Steven F. Wilson. (Harvard University Press).
In this lucid and engaging analysis of six for-profit education-management organizations, including industry heavyweight Edison and the nonprofit KIPP, Wilson, who was forced out of his position as CEO of Advantage Schools by frustrated investors, is brutally honest about his former company’s mistakes. “We had been arrogant,” he writes, “and we were humbled.” He also proves to be a perceptive analyst of the industry. For all their differences in education philosophy and business strategy, EMOs faced a number of common obstacles: pressures to expand too rapidly and in the wrong places, difficulties finding and financing facilities, and vigorous union opposition.
Wilson remains a long-term optimist about the potential of EMOs to be an agent for reform in American education; he even believes they can turn a profit. But he doesn’t think this can happen until states adopt policies providing such organizations with access to capital for facilities at rates comparable to those available to traditional public schools.
Choice and Competition in American Schools.
Edited by Paul E. Peterson. (Rowman and Littlefield).
To celebrate Education Next’s fifth anniversary, the editors have gathered 23 of the journal’s greatest hits and published them as a 250-page volume. The essays describe a wide range of efforts to inject choice and competition into American education. While some of the material on charter schools and vouchers will be familiar, it’s convenient to have these multifaceted offerings, which include everything from experimental research to first-person accounts, between two covers. Efforts to introduce choice and competition are not limited to choice only among schools. Several essays analyze the ways that market incentives and deregulation might be used to get and keep great teachers and principals. Most of the innovations described in this volume make perfect sense, yet face major political obstacles.

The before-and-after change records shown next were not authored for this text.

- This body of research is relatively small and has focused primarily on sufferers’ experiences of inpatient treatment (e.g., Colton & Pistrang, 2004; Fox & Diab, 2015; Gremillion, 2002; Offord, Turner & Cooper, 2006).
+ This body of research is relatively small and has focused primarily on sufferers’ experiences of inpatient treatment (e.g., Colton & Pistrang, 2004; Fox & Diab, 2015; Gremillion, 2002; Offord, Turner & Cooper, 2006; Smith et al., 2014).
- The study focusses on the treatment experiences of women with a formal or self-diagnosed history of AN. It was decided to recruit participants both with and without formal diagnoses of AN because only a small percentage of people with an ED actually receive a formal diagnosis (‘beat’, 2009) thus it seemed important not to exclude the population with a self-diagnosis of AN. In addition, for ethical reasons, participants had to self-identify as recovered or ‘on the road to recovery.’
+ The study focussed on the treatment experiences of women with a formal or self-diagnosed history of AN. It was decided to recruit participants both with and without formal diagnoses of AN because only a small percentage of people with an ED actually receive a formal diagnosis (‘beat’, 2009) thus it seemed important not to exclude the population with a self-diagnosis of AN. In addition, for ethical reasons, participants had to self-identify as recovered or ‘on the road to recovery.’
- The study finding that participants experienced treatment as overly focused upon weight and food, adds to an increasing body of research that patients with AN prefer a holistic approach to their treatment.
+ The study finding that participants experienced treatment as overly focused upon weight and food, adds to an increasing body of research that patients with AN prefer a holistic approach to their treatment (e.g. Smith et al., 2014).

Supertest: How the International Baccalaureate Can Strengthen Our Schools.
Jay Mathews and Ian Hill. (Open Court).
The author tells twinned stories, that of the birth and growth of the International Baccalaureate (IB) program around the world and the adoption of IB at a single Virginia high school. While the authorship credit is shared, the voice here is that of veteran Washington Post education reporter Mathews rather than that of Hill, deputy director general of the International Baccalaureate Organization. This is a piece of journalism, not organizational puff. It paints a careful history of the international efforts that gave birth to the IB Organization in 1967 and the growth of an IB system that today includes 1,100 high schools worldwide. The author is skeptical of those who question the organization’s politics (left-leaning?) and biases (Is it a disadvantage in college admissions?). However, Supertest touches on these questions only briefly and doesn’t spend much time on policy questions, larger implications, or lessons to be learned. Worth reading as a thoughtful, extended case study of an education system that caught the author’s eye as well as for its clear history of the little-understood IB.

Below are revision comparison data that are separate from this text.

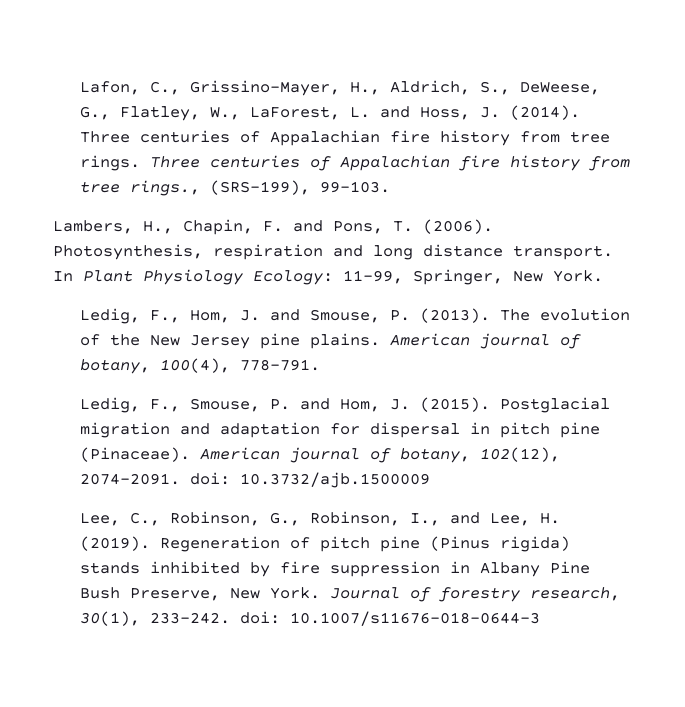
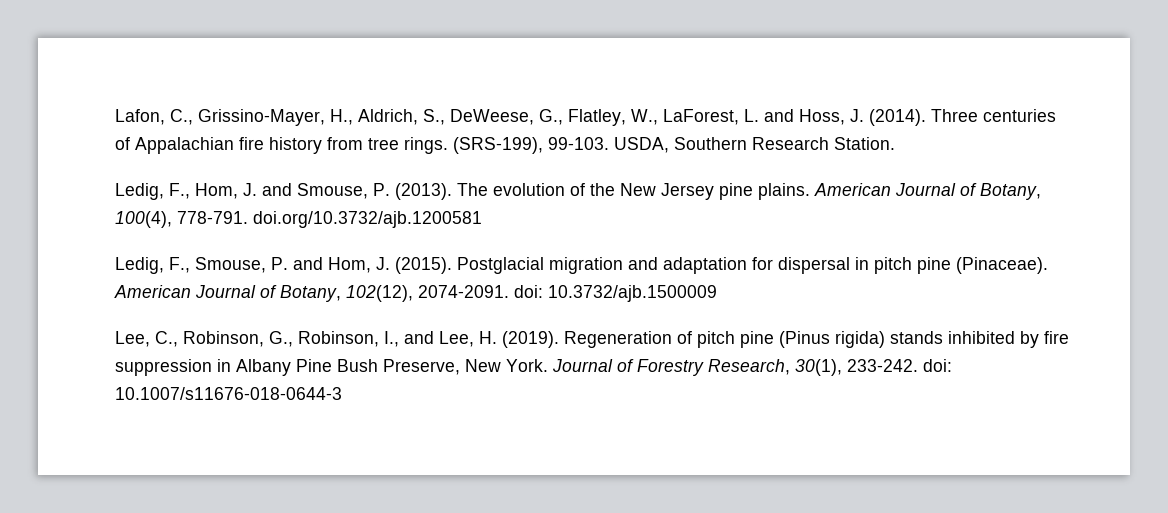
- Three centuries of Appalachian fire history from tree rings., (SRS-199), 99-103.
- Lambers, H., Chapin, F. and Pons, T. (2006). Photosynthesis, respiration and long distance transport. In Plant Physiology Ecology: 11-99, Springer, New York.
+ (SRS-199), 99-103. USDA, Southern Research Station.
- American journal of botany, 100(4), 778-791.
+ American Journal of Botany, 100(4), 778-791. doi.org/10.3732/ajb.1200581
- American journal of botany, 102(12), 2074-2091. doi: 10.3732/ajb.1500009
+ American Journal of Botany, 102(12), 2074-2091. doi: 10.3732/ajb.1500009
- Journal of forestry research, 30(1), 233-242. doi: 10.1007/s11676-018-0644-3
+ Journal of Forestry Research, 30(1), 233-242. doi: 10.1007/s11676-018-0644-3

With the Best of Intentions: How Philanthropy Is Reshaping K–12 Education.
Edited by Frederick M. Hess. (Harvard Education Press).

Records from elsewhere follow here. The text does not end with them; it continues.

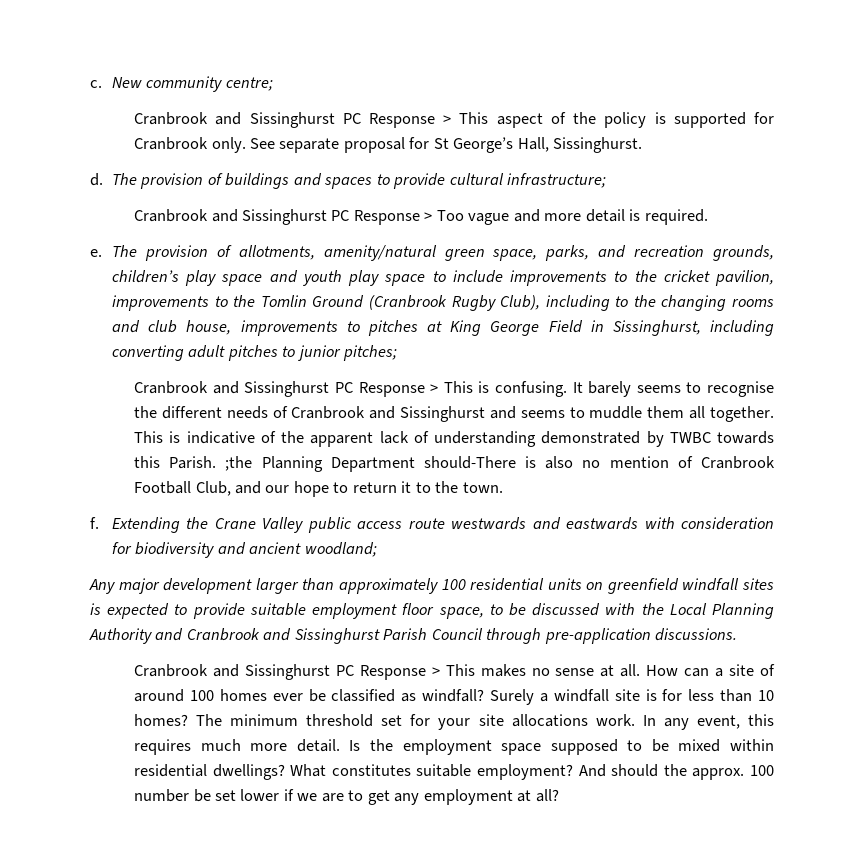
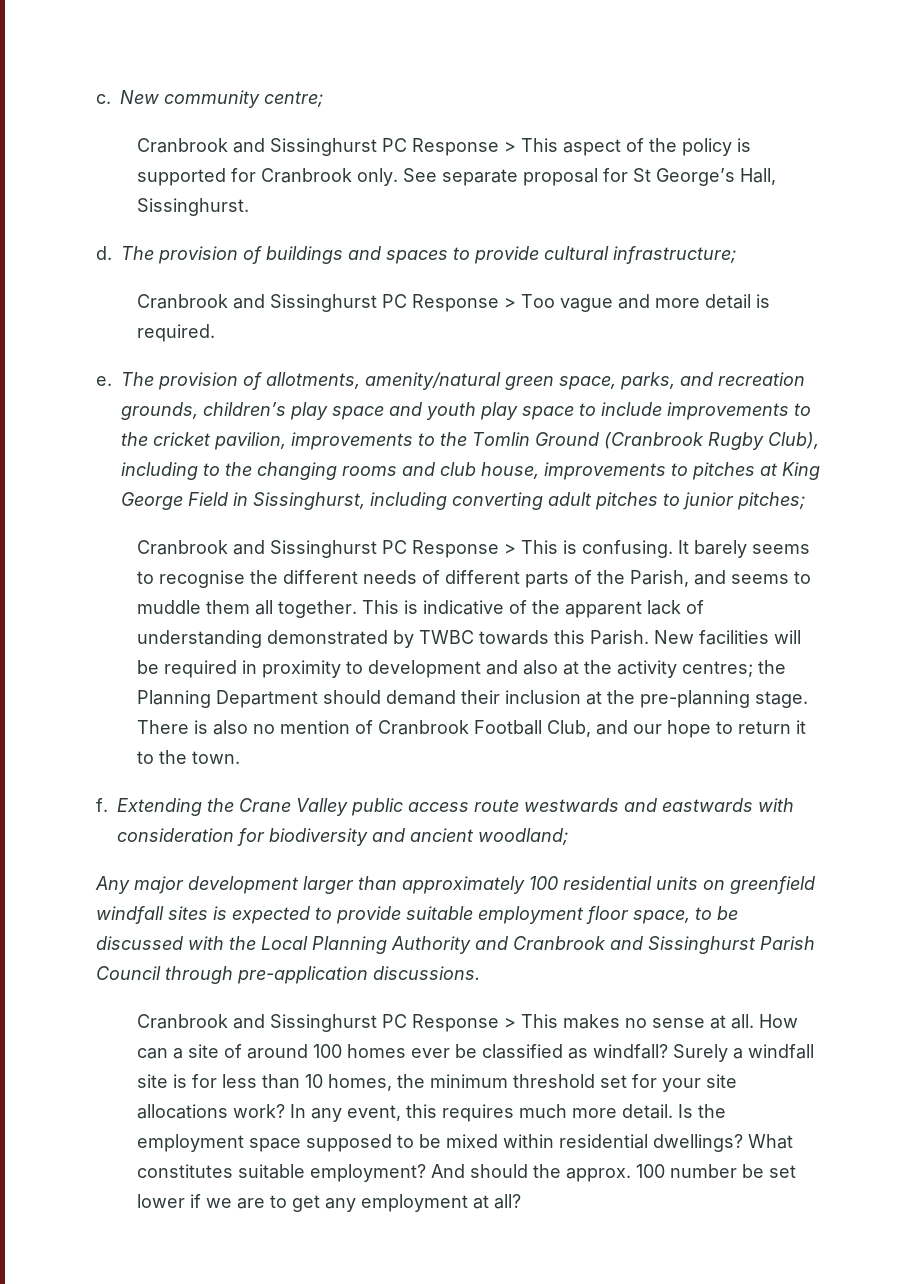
- It barely seems to recognise the different needs of Cranbrook and Sissinghurst and seems to muddle them all together.
+ It barely seems to recognise the different needs of different parts of the Parish, and seems to muddle them all together.
- This is indicative of the apparent lack of understanding demonstrated by TWBC towards this Parish. ;the Planning Department should-There is also no mention of Cranbrook Football Club, and our hope to return it to the town.
+ This is indicative of the apparent lack of understanding demonstrated by TWBC towards this Parish. New facilities will be required in proximity to development and also at the activity centres; the Planning Department should demand their inclusion at the pre-planning stage. There is also no mention of Cranbrook Football Club, and our hope to return it to the town.
- Surely a windfall site is for less than 10 homes? The minimum threshold set for your site allocations work.
+ Surely a windfall site is for less than 10 homes, the minimum threshold set for your site allocations work?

This volume of insightful papers, first presented at an American Enterprise Institute conference last April, is better than best intentions. To those 11 AEI contributions (by such competent analysts as Bryan Hassel, Andrew Rotherham, Jane Hannaway, Tom Loveless, Leslie Lenkowsky, Richard L. Colvin, and Jay Greene) Hess has added perceptive introductory and concluding essays. Education philanthropy, he declares, is “disorderly, visible, and little studied.” Though dwarfed by public tax dollars, these gifts gain leverage from their own visibility and that of their benefactors, particularly the newer ones such as the Gates and Broad foundations. Hess ends with a thoughtful listing of five “challenges” that are “aggravated by the nature, ambition, and tactics of the emergent ‘new’ givers.” Well worth the attention of reformers and educators, not to mention philanthropists.